I don’t know what to do with my relationship
I apologize in advance that this is so long but I have no one to talk to about this who isn’t just as conflicted as I am, so I need to hear it from people that don’t know us personally.
Thank you if you read this and respond. :)
I have been with my boyfriend for over a year now and he has been very good to me from the start. He’s never disrespected me, he’s kind to me, he’s loyal, we’ve never really had an actual argument aside from some normal disagreements here and there but again, never an actual fight that led to screaming or insulting each other. This is very big to me because before him, I had been in an extremely emotionally-abusive relationship for almost 5 years. Arguments were an everyday thing, I was constantly getting insulted and controlled, I would get cheated on, etc..
So, it’s safe to say that this new relationship has been very good to me. Just a couple weeks ago I had no complaints, I’ve said he is the best thing to happen to me and he has treated me in a way that I never thought was possible after what I went through.
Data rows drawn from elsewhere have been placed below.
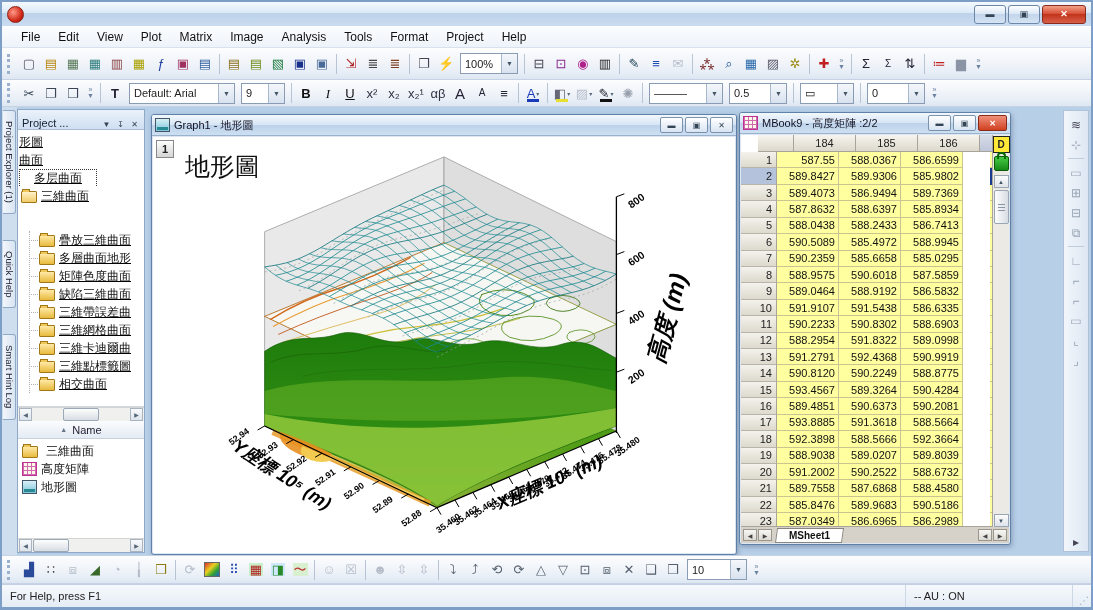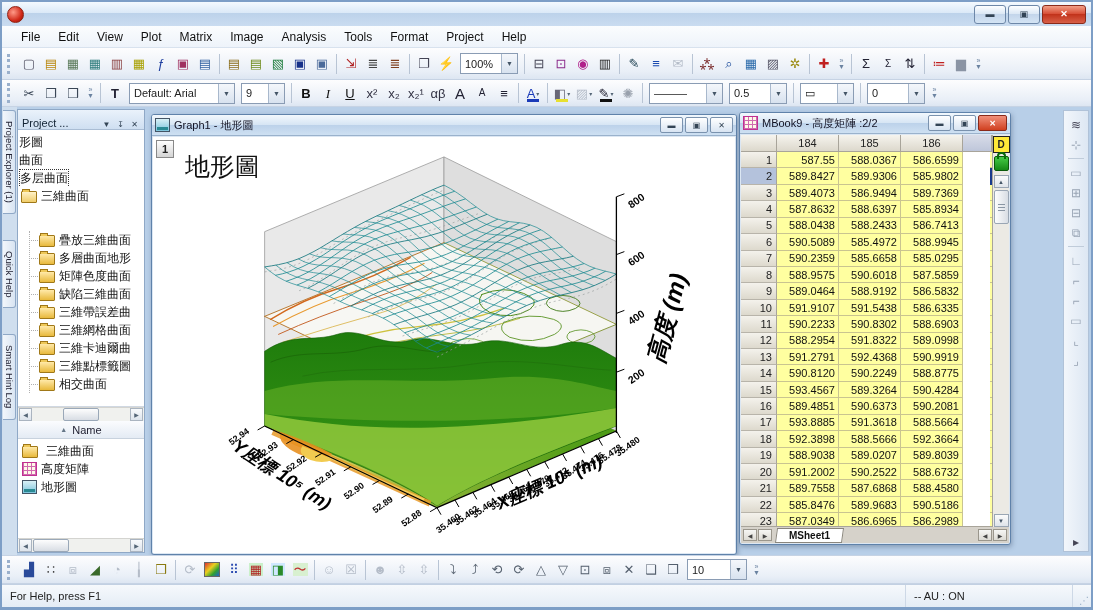"形圖" .pp-tree { text-decoration: none -> underline }
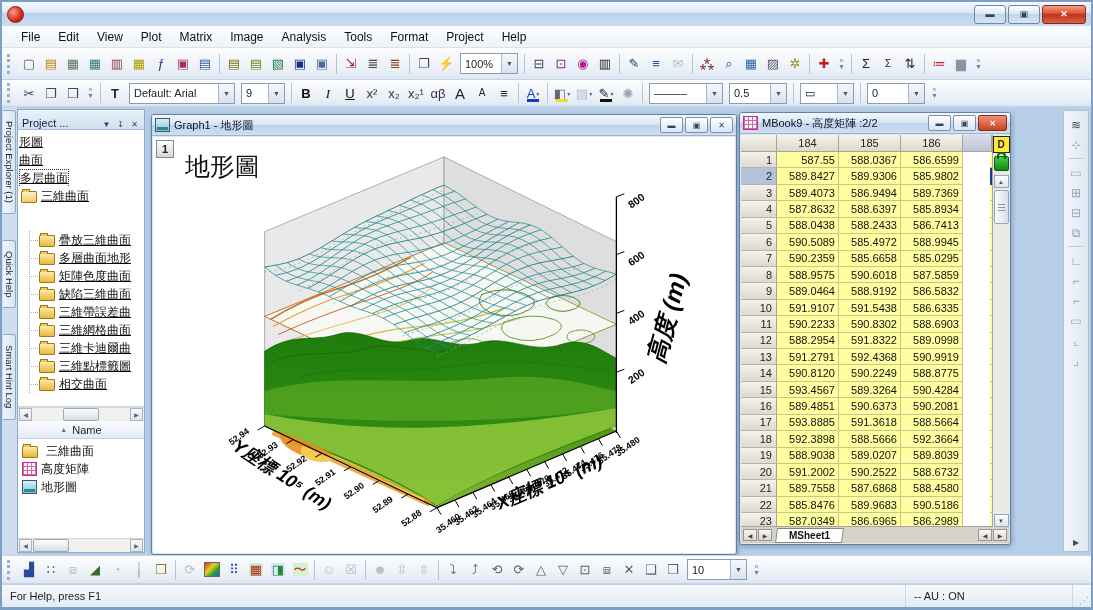"184" .mx-hrow { justify-content: none -> flex-end }
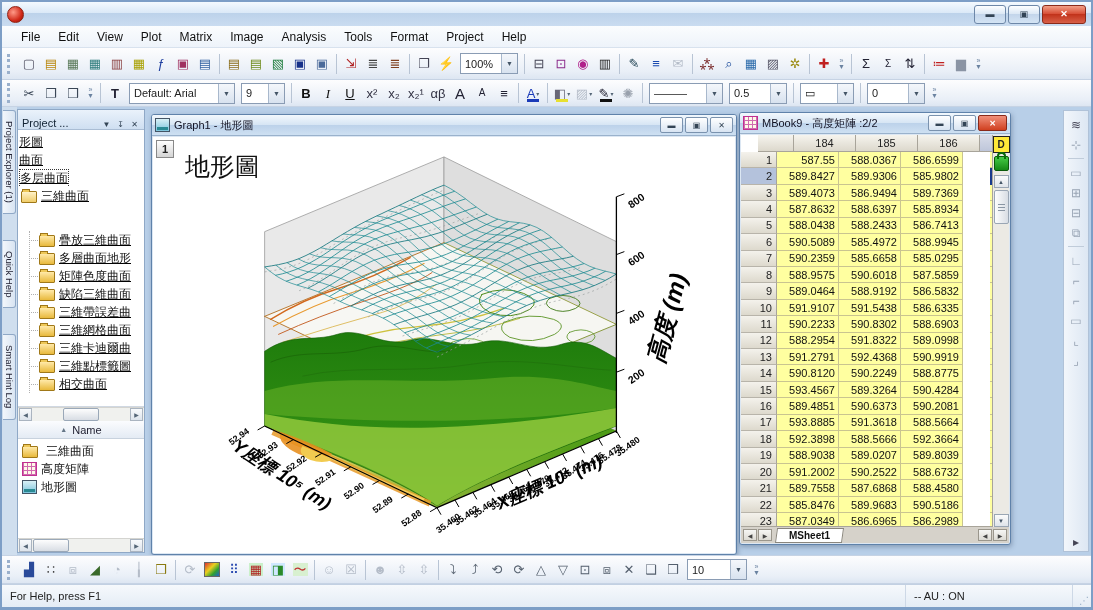"多层曲面" .tree-row.seltd .lbl { padding: 0 0 -> 0 14px }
However, lately I’ve been having some doubts about how I feel because my boyfriend and I are in very unique places in our lives. I’m 20 years old, im in college and still living at home. He is 22, recently moved out to his own place, graduated, and is working full-time. For the past year we have had a very healthy balance of how much time we spend with each other while still giving each other the space we need to do what we have to do. We’ve seen each other about twice a week for the most part. Recently though, I don’t feel as close and secure with him as I used to. I feel like he is more focused on himself and bettering his career and doing whatever he can to be successful, which is wonderful and I am happy for him, but it seems like I’m not much of a priority. The only real issue I have had with him is questioning his commitment to our relationship. We have talked about it before and he tells me he feels we are too young to get ahead of ourselves and that we shouldn’t be thinking about marriage or kids or living together any time soon. I agree with him because although I’m a hopeless romantic, I know I’m only 20 and should still enjoy my youth. However, it really gets to me sometimes. It’s not that I want for us to be getting ahead of ourselves that way, but I just wish I saw more anticipation from him in regards to our future. I just wish I had a sense of security that knows this is all for something, not just this mindset where everything is “we will see”.. I’m patient and I give him the benefit of the doubt because it is true that we are young and he is a good man, I’m also more understanding because I’m his first girlfriend so I know it can be overwhelming to think of being more than that when he is still fairly new to this whole dating thing.
His life may be taking an even bigger turn soon because he applied for a government job, which if he gets, would consist of him moving away and traveling. This threw me off so much and made me even more confused, and honestly it kind of really hurt to have him want this when that mean he’d be away from me.
Now I’m at a point where I don’t know what I should be feeling.. I love him, and I know he loves me, but something seems to be missing that makes me feel like I am not content with where we are. Oddly enough, I’ve had many old flings reach out to me lately and try to get my attention again. I have always been loyal to him and I will continue to be, but I am beating myself up about the fact that I catch myself getting excited when they give me attention and there’s that small part of me that wishes I was single so I could have fun and go out with other guys. Yet, I fear if I really was single I would be miserable feeling like I let a good man go all because of my insecurities or something, And I’d be afraid I’d never find someone who treats me like that again.. I don’t know. I am so confused with everything.
My heart keeps telling me that I should keep being patient with him because he has been good to me. I shouldn’t throw it away just to have fun with guys who don’t care about me or all because I was impatient. But then my mind tells me that I shouldn’t settle if I’m not happy. It seems like no matter how I put it, I can’t seem to find the right answer. I’m scared if I leave him I’ll never have something like this again and that I’d be making a mistake. But I’m also afraid to let more time pass if things won’t head anywhere. I’m also starting to feel so shitty about myself for fantasizing about the things I’d want to do if I was single. We’ve been in such a beautiful relationship for this past year but lately I can’t seem to get myself to get over this feeling, and I just feel so sad. I can’t fathom the idea of letting him go because I feel like I need to hold on to someone as wonderful as him, or else maybe I’ll never be that lucky again.. but I also wish I could enjoy my youth more without worrying about someone else’s lack of commitment to me.. I’m so confused.